Task requirements =>
Scan the lines below for the string "照要求打造" and report how many lines contain it, giving only the number.

Excerpted records =>
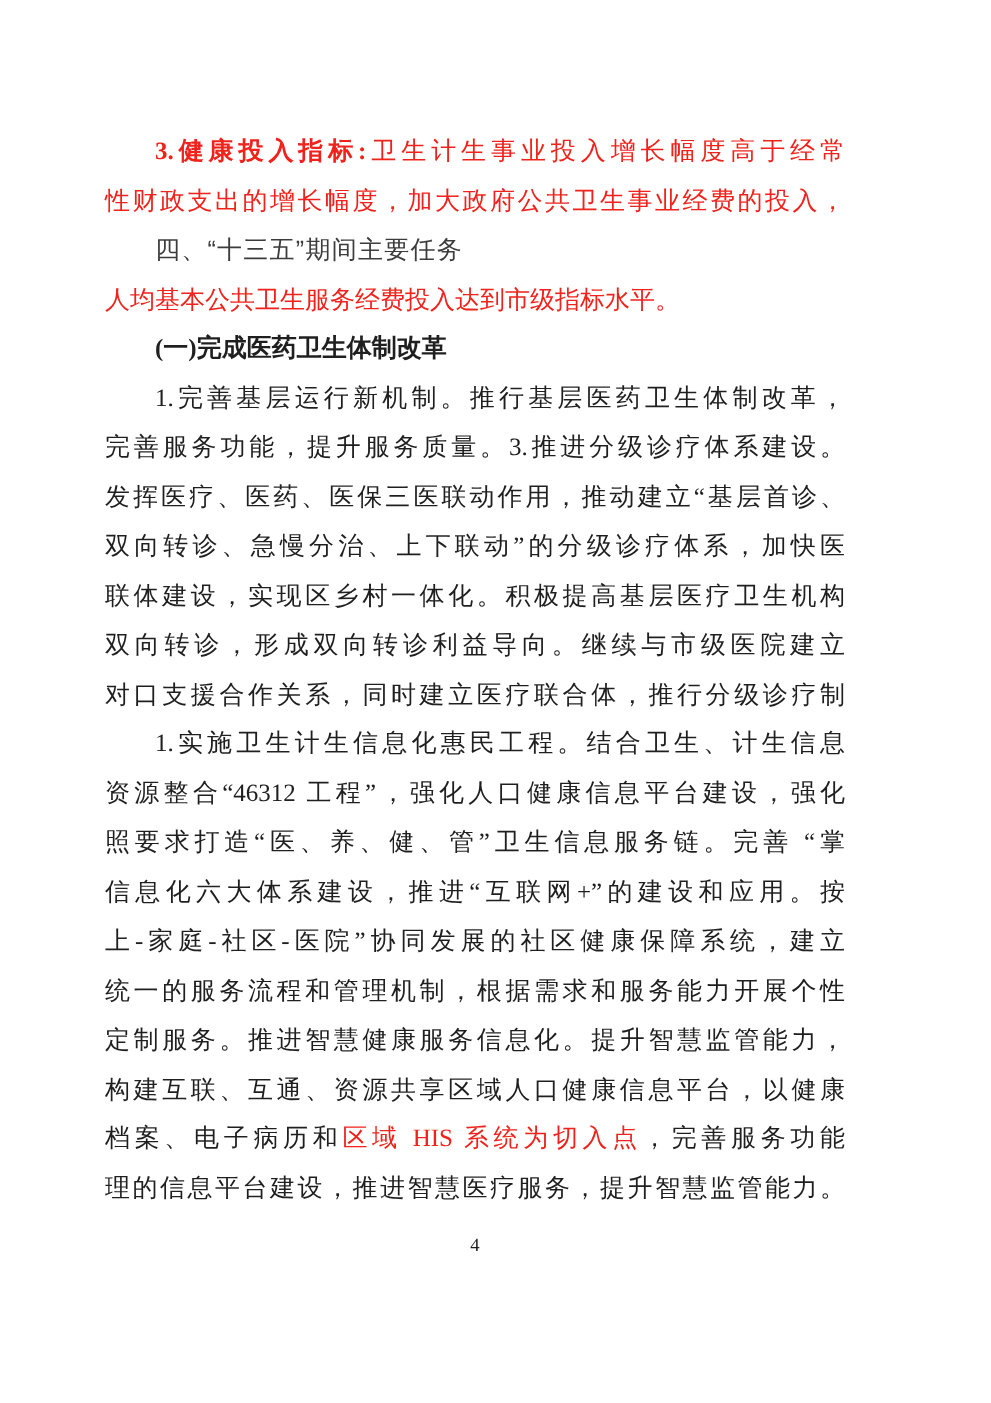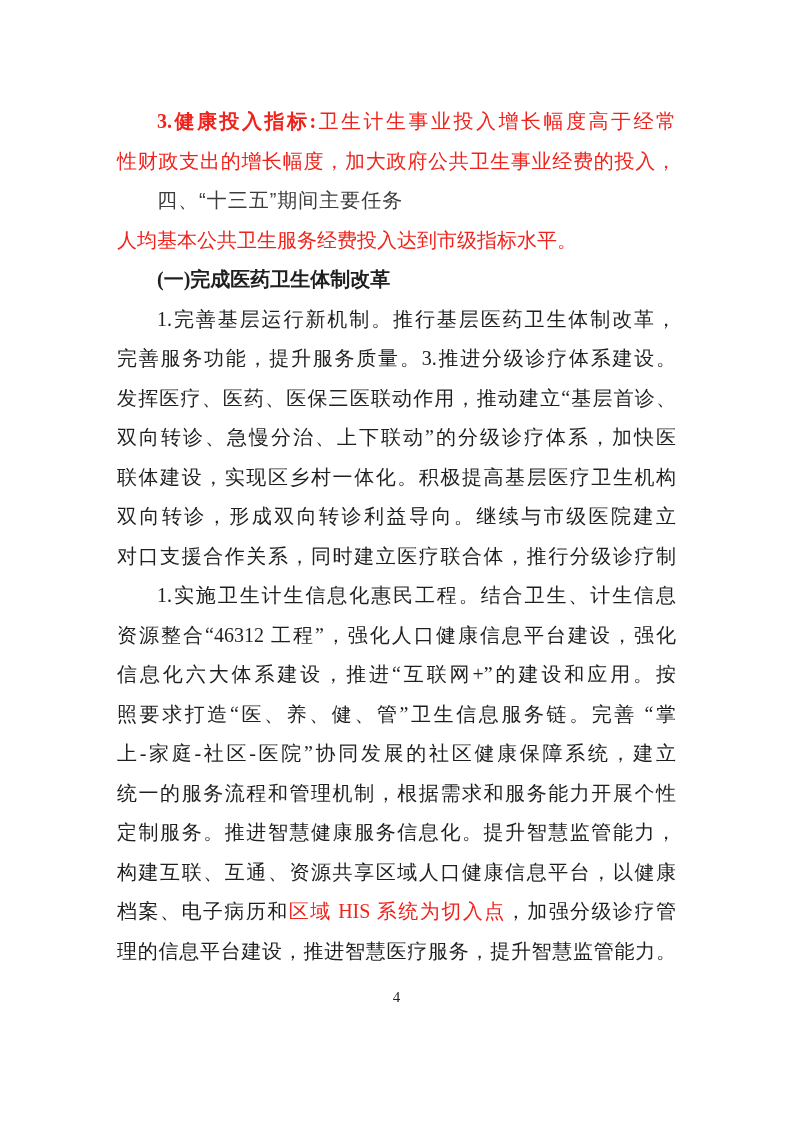--- a/index.html
+++ b/index.html
@@ -17,7 +17,7 @@
     position: absolute;
     inset: 0;
     background: var(--paper, #ffffff);
-    padding: 102px 117px 0 117px;
+    padding: 102px 117px 0 84px;
     box-sizing: border-box;
     overflow: hidden;
   }

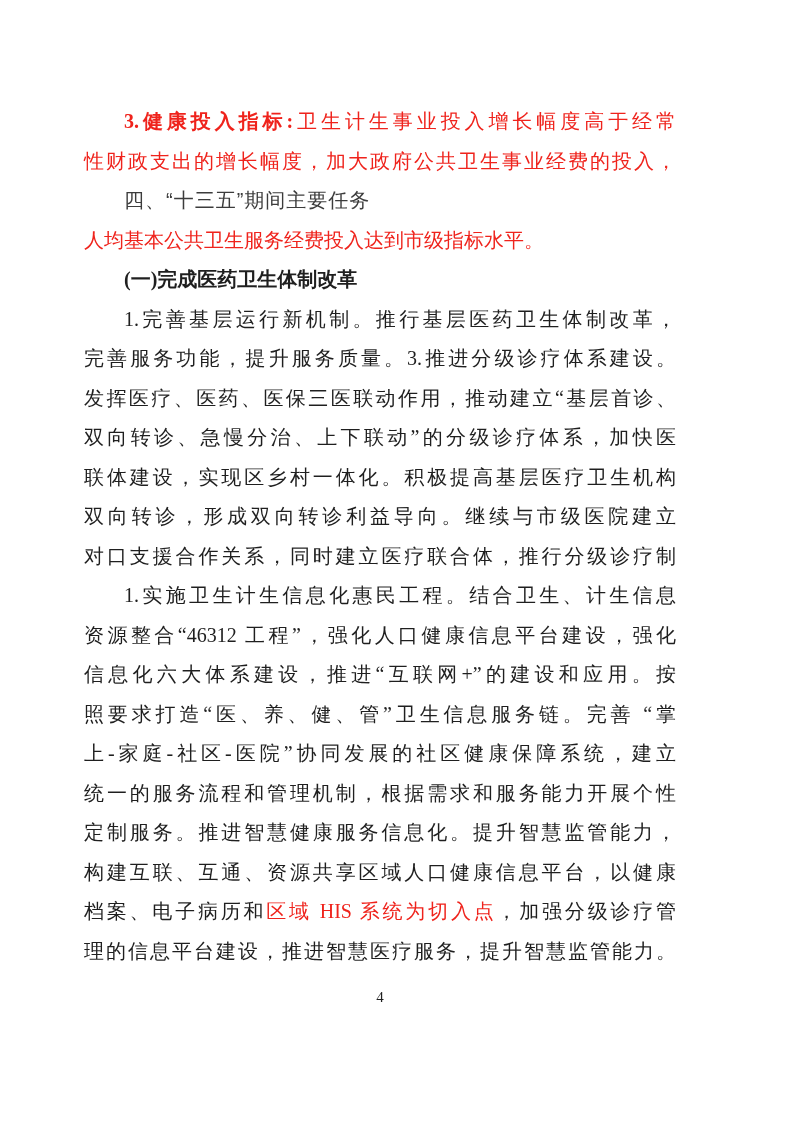--- a/index.html
+++ b/index.html
@@ -75,8 +75,8 @@
 
   <div class="line indent">1.实施卫生计生信息化惠民工程。结合卫生、计生信息</div>
   <div class="line">资源整合“46312 工程”，强化人口健康信息平台建设，强化</div>
+  <div class="line">照要求打造“医、养、健、管”卫生信息服务链。完善 “掌</div>
   <div class="line">信息化六大体系建设，推进“互联网+”的建设和应用。按</div>
-  <div class="line">照要求打造“医、养、健、管”卫生信息服务链。完善 “掌</div>
   <div class="line">上-家庭-社区-医院”协同发展的社区健康保障系统，建立</div>
   <div class="line">统一的服务流程和管理机制，根据需求和服务能力开展个性</div>
   <div class="line">定制服务。推进智慧健康服务信息化。提升智慧监管能力，</div>

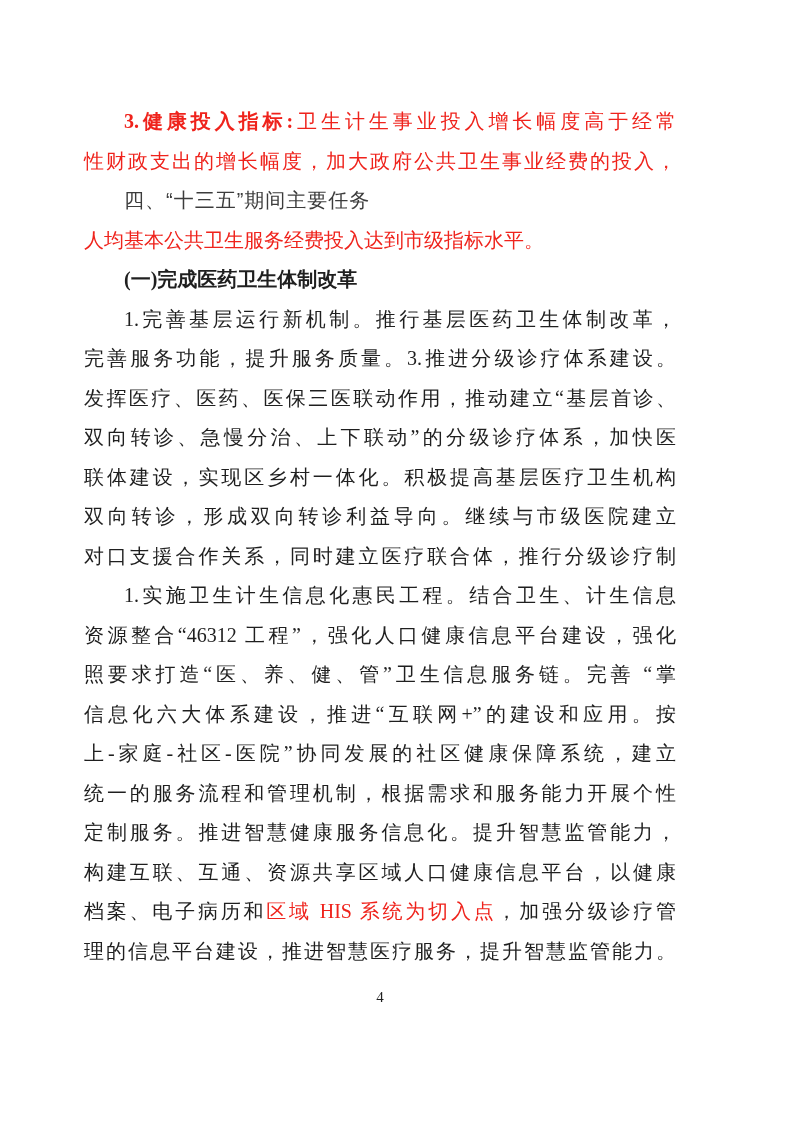--- a/index.html
+++ b/index.html
@@ -82,7 +82,7 @@
   <div class="line">定制服务。推进智慧健康服务信息化。提升智慧监管能力，</div>
   <div class="line">构建互联、互通、资源共享区域人口健康信息平台，以健康</div>
   <div class="line">
-    <span>档案、电子病历和</span><span class="red">区域 HIS 系统为切入点</span><span>，加强分级诊疗管</span>
+    <span>档案、电子病历和</span><span class="red">区域 HIS 系统为切入点</span><span>，完善服务功能</span>
   </div>
   <div class="line">理的信息平台建设，推进智慧医疗服务，提升智慧监管能力。</div>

Task answer =>
2